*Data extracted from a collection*

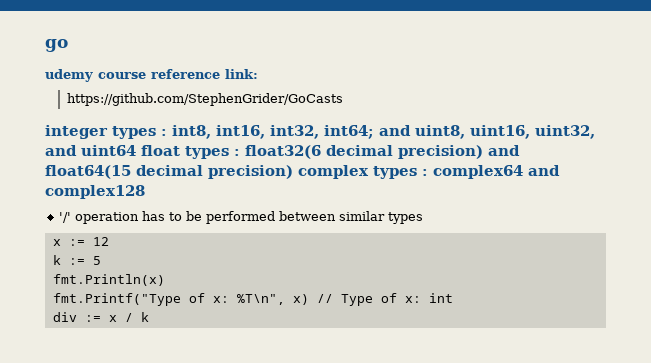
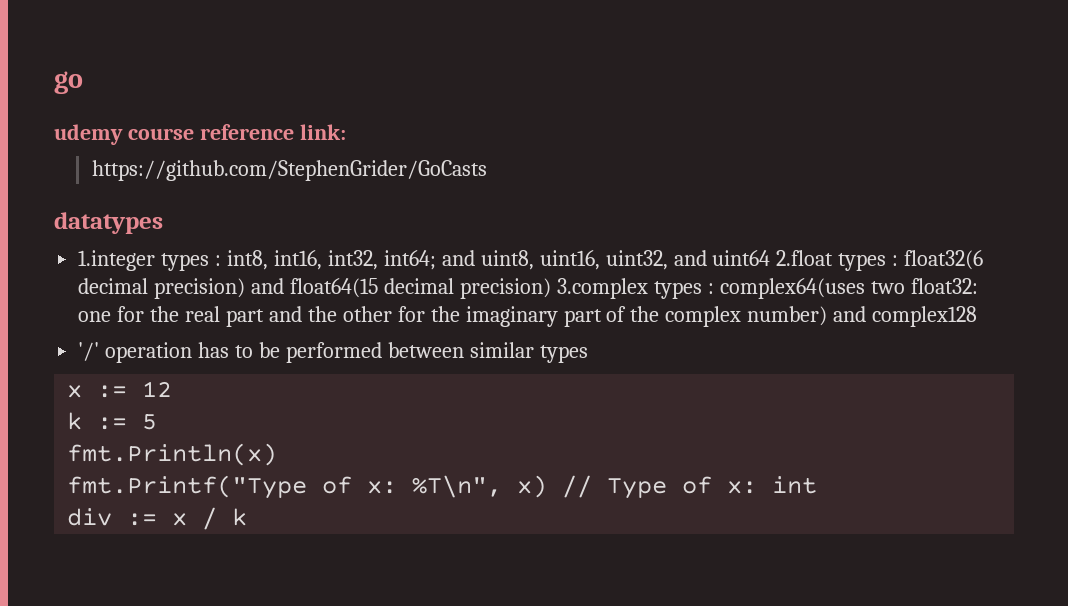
[45,125,108,139] integer -> [54,212,163,234] [78,250,156,271] datatypes // 1.integer
[141,145,180,156] float -> [776,250,834,266] 2.float
[298,165,523,179] complex types : complex64 -> [556,278,978,299] [78,306,828,327] 3.complex types : complex64(uses two float32: one for the real part and the other for the imaginary part of the complex number)

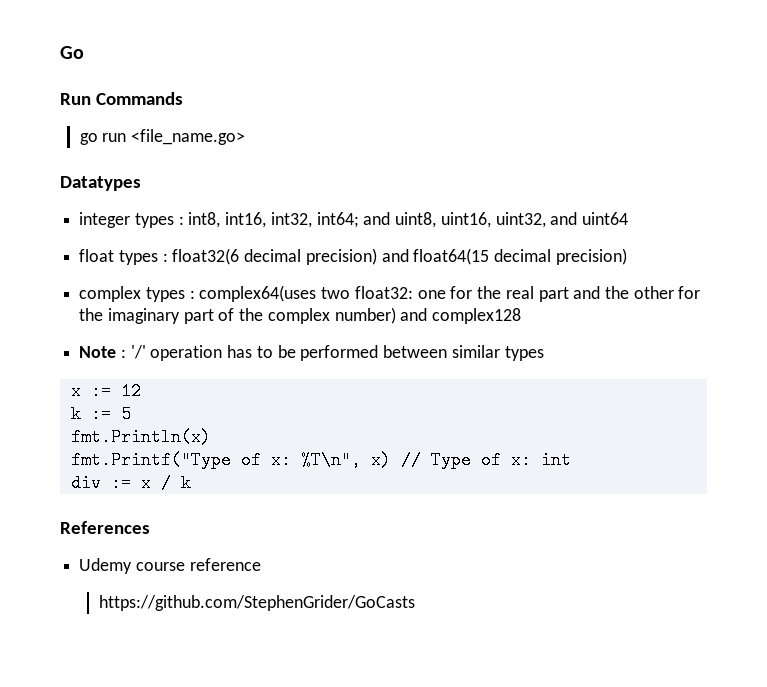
[54,71,83,94] [54,124,346,145] [91,160,487,181] [54,212,163,234] [78,250,156,271] go // udemy course reference link: // https://github.com/StephenGrider/GoCasts // datatypes // 1.integer -> [60,46,84,59] [60,92,183,105] [79,129,245,145] [60,176,141,191] [79,212,131,228] Go // Run Commands // go run <file_name.go> // Datatypes // integer
[776,250,834,266] 2.float -> [79,249,115,262] // float
[556,278,648,299] 3.complex -> [79,286,142,302] // complex
(978, 316) none -> [79,346,126,358] Note :
(248, 517) none -> [60,521,150,534] [79,558,261,574] [99,595,416,611] // References // Udemy course reference // https://github.com/StephenGrider/GoCasts

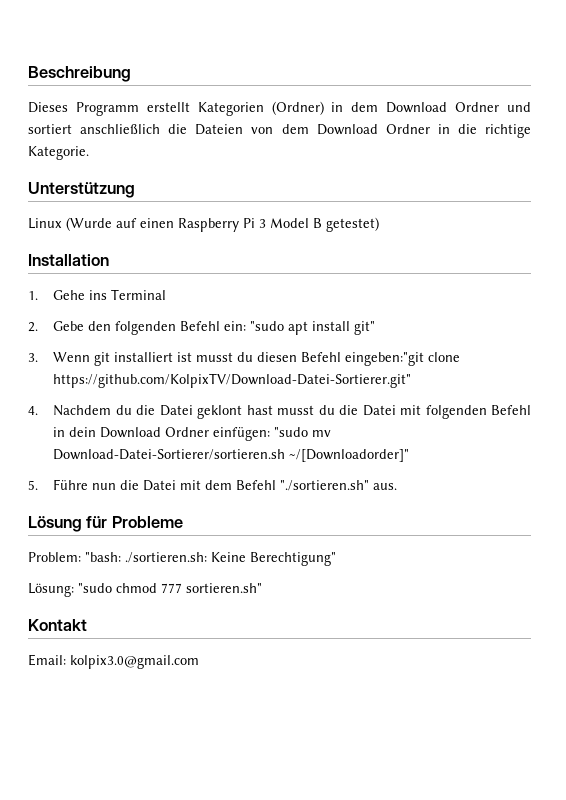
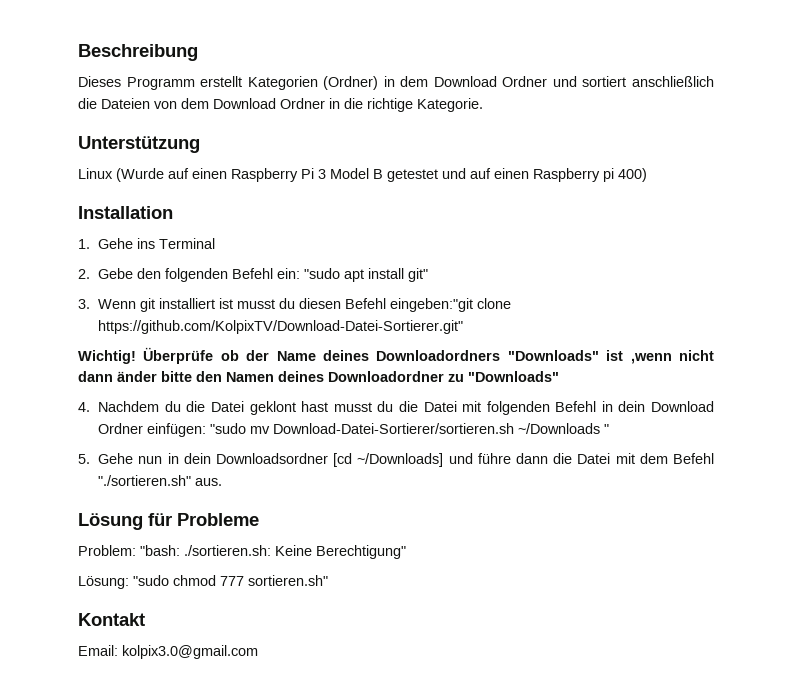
[326,217,379,232] getestet) -> [387,168,647,182] getestet und auf einen Raspberry pi 400)
(412, 380) none -> [78,347,714,364] [78,371,559,382] // Wichtig! Überprüfe ob der Name deines Downloadordners "Downloads" ist ,wenn nicht dann änder bitte den Namen deines Downloadordner zu "Downloads"
[289,449,410,462] ~/[Downloadorder]" -> [518,423,610,434] ~/Downloads "
[53,479,117,490] Führe nun -> [98,453,549,467] Gehe nun in dein Downloadsordner [cd ~/Downloads] und führe dann

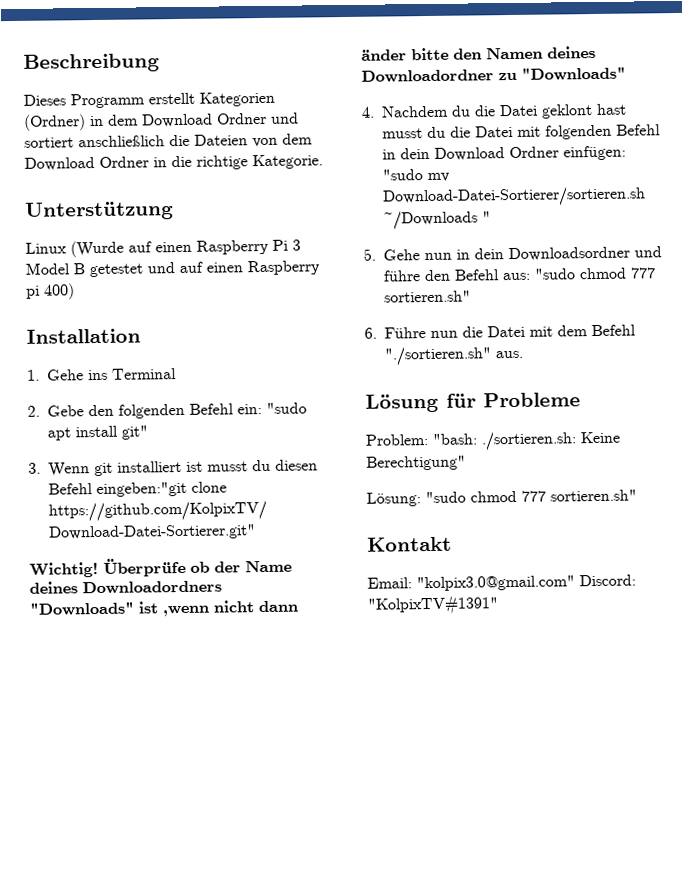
[333,453,549,467] [cd ~/Downloads] und führe dann -> [634,246,662,258] [383,267,656,282] [384,290,471,303] [364,327,458,339] und führe den Befehl aus: "sudo chmod 777 sortieren.sh" // 6. Führe nun
[122,645,258,659] kolpix3.0@gmail.com -> [416,574,636,592] [367,594,499,616] "kolpix3.0@gmail.com" Discord: "KolpixTV#1391"

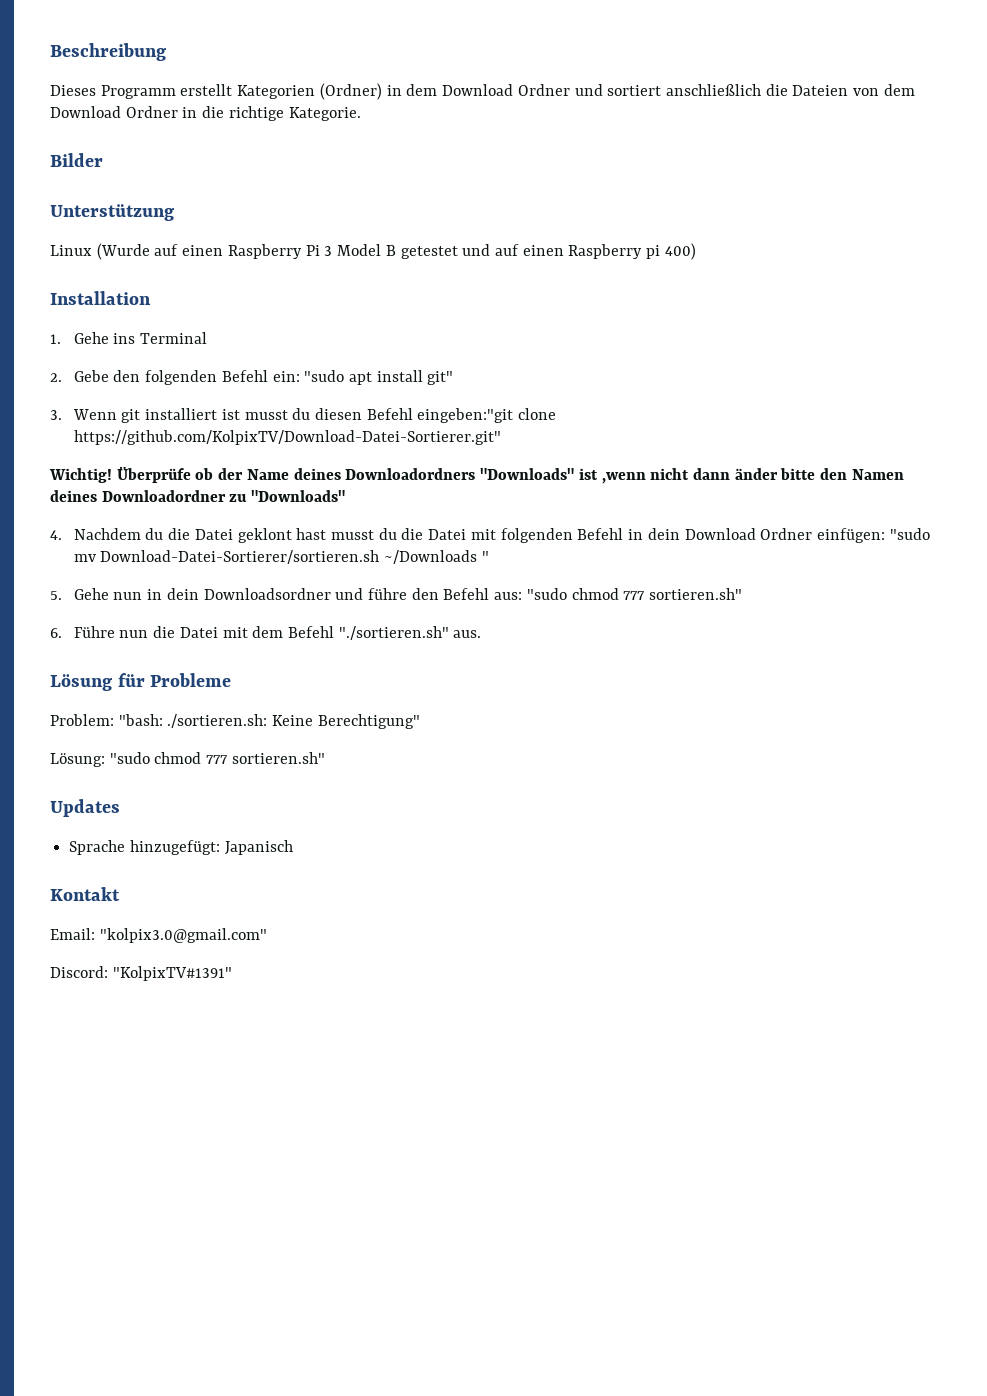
(323, 162) none -> [50,153,103,167] // Bilder
(637, 495) none -> [50,799,120,817] [69,840,293,855] // Updates // Sprache hinzugefügt: Japanisch
(575, 583) none -> (267, 935) //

*Exercise objective*
Among the lines of the data, find every one that holds "Führe" and copy it.

*Exercise response*
[53,479,117,490] Führe nun -> [98,453,549,467] Gehe nun in dein Downloadsordner [cd ~/Downloads] und führe dann
[333,453,549,467] [cd ~/Downloads] und führe dann -> [634,246,662,258] [383,267,656,282] [384,290,471,303] [364,327,458,339] und führe den Befehl aus: "sudo chmod 777 sortieren.sh" // 6. Führe nun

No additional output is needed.